RainDiff: End-to-end Precipitation Nowcasting Via Token-wise Attention Diffusion

Published 16 Oct 2025 in cs.CV | (2510.14962v1)

Abstract: Precipitation nowcasting, predicting future radar echo sequences from current observations, is a critical yet challenging task due to the inherently chaotic and tightly coupled spatio-temporal dynamics of the atmosphere. While recent advances in diffusion-based models attempt to capture both large-scale motion and fine-grained stochastic variability, they often suffer from scalability issues: latent-space approaches require a separately trained autoencoder, adding complexity and limiting generalization, while pixel-space approaches are computationally intensive and often omit attention mechanisms, reducing their ability to model long-range spatio-temporal dependencies. To address these limitations, we propose a Token-wise Attention integrated into not only the U-Net diffusion model but also the spatio-temporal encoder that dynamically captures multi-scale spatial interactions and temporal evolution. Unlike prior approaches, our method natively integrates attention into the architecture without incurring the high resource cost typical of pixel-space diffusion, thereby eliminating the need for separate latent modules. Our extensive experiments and visual evaluations across diverse datasets demonstrate that the proposed method significantly outperforms state-of-the-art approaches, yielding superior local fidelity, generalization, and robustness in complex precipitation forecasting scenarios.
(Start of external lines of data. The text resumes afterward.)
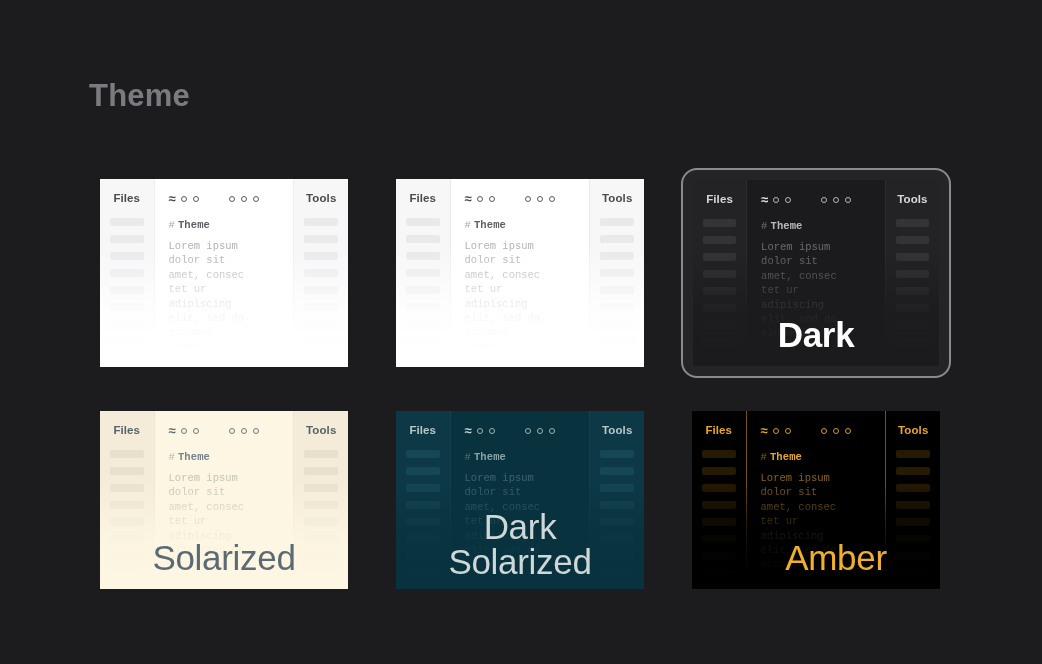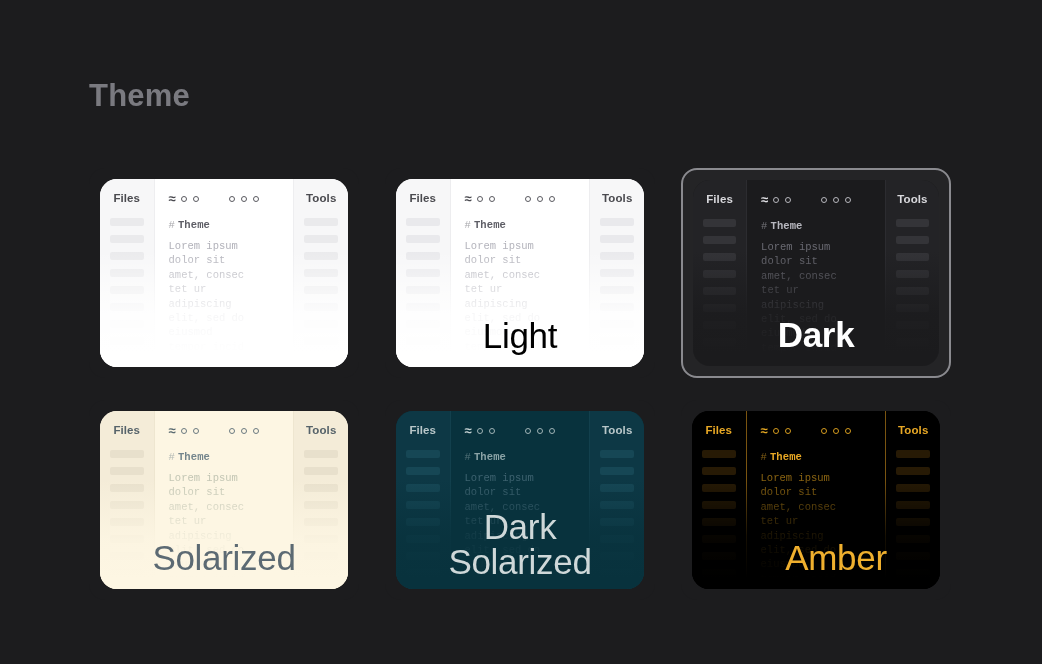--- a/index.html
+++ b/index.html
@@ -56,21 +56,21 @@
   }
   .theme-card.frame-plain {
     background: #1c1c1e;
     padding: 9px;
   }
 
   .preview {
     position: relative;
     width: 100%;
     height: 100%;
-    border-radius: 17px;
+    border-radius: 0;
     overflow: hidden;
     display: flex;
     font-family: "Liberation Sans", sans-serif;
   }
 
   
   .side-panel {
     width: 22%;
     flex: 0 0 22%;
     padding-top: 13px;
@@ -356,23 +356,20 @@
               <div class="skeleton-bar"></div>
               <div class="skeleton-bar"></div>
               <div class="skeleton-bar"></div>
               <div class="skeleton-bar"></div>
               <div class="skeleton-bar"></div>
               <div class="skeleton-bar"></div>
               <div class="skeleton-bar"></div>
             </div>
           </div>
           <div class="fade-mask"></div>
-          <div class="theme-label">
-            <span class="lbl-line">Light</span>
-          </div>
         </div>
       </div>
       <div class="theme-card t-dark is-selected" role="radio" aria-checked="true">
         <div class="preview">
           <div class="side-panel left">
             <div class="panel-title">Files</div>
             <div class="skeleton-list">
               <div class="skeleton-bar"></div>
               <div class="skeleton-bar"></div>
               <div class="skeleton-bar"></div>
Abstract PDF Upgrade to Chat

Summary

The paper presents a hybrid model that integrates deterministic prediction with autoregressive diffusion to capture fine-scale precipitation details.
It introduces token-wise attention to reduce computational complexity, enabling full-resolution self-attention on high-dimensional radar data.
Experimental results on four benchmark datasets demonstrate improved localization, perceptual quality, and temporal robustness over previous methods.

RainDiff: End-to-End Precipitation Nowcasting via Token-wise Attention Diffusion

Introduction and Motivation

Precipitation nowcasting, the short-term prediction of radar echo sequences, is a critical task in meteorology due to the chaotic and tightly coupled spatio-temporal dynamics of atmospheric processes. Traditional NWP methods, while physically grounded, are computationally prohibitive for rapid updates. Deep learning-based deterministic models, such as ConvLSTM and SimVP, have improved large-scale advection modeling but suffer from oversmoothing and loss of fine-scale details at longer lead times. Probabilistic generative models, including GANs and diffusion-based approaches, introduce stochasticity to mitigate blurriness but often degrade positional accuracy due to excessive randomness. Hybrid architectures, such as DiffCast and CasCast, attempt to balance deterministic and stochastic modeling but face scalability and generalization limitations, particularly due to reliance on latent autoencoders or omission of attention mechanisms in pixel space.

RainDiff Architecture

RainDiff introduces a hybrid framework that integrates Token-wise Attention (TWA) into both the U-Net diffusion model and the spatio-temporal encoder, enabling efficient full-resolution self-attention directly in pixel space. The architecture comprises three main components:

Deterministic Predictor ( $\mathcal{F}_{\theta_1}$ ): Estimates the conditional mean $\mu(X_0)$ of future radar frames using MSE loss, capturing global motion trends.
Spatio-temporal Encoder ( $\mathcal{F}_{\theta_3}$ ): Processes the concatenation of input frames and deterministic predictions to extract conditioning features $h$ , refined by a Post-attention module to emphasize salient context and suppress irrelevant information.
Diffusion-based Stochastic Module ( $\mathcal{F}_{\theta_2}$ ): Models the residual $r = y - \mu$ via a segment-wise autoregressive diffusion process, conditioned on $h$ and previously predicted segments.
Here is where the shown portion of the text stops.